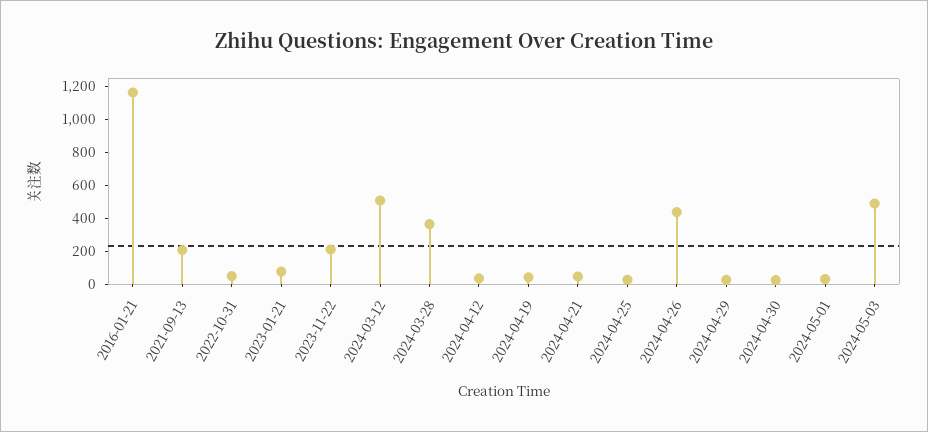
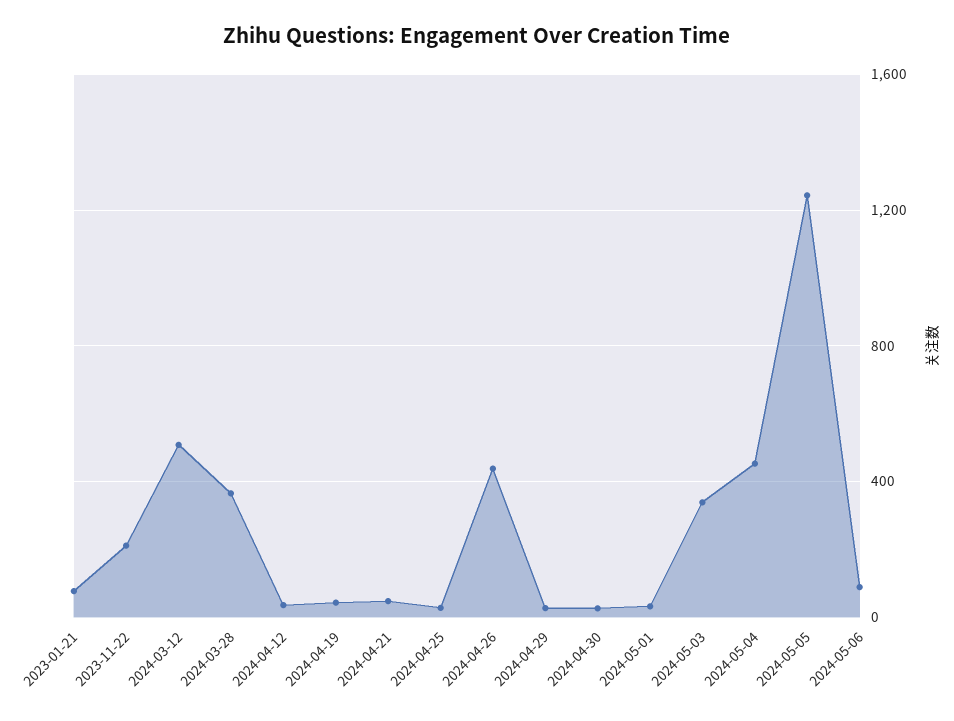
2016-01-21: 1150 -> none
2021-09-13: 200 -> none
2022-10-31: 50 -> none
2024-05-03: 500 -> 350
2024-05-04: none -> 450
2024-05-05: none -> 1250
2024-05-06: none -> 100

* [WHAT THE TASK REQUIRES]: Write out the material above precisely, leaving each picture behind.

* [EXERCISE ANSWER]:
2016-01-21: 1150 -> none
2021-09-13: 200 -> none
2022-10-31: 50 -> none
2024-05-03: 500 -> 350
2024-05-04: none -> 450
2024-05-05: none -> 1250
2024-05-06: none -> 100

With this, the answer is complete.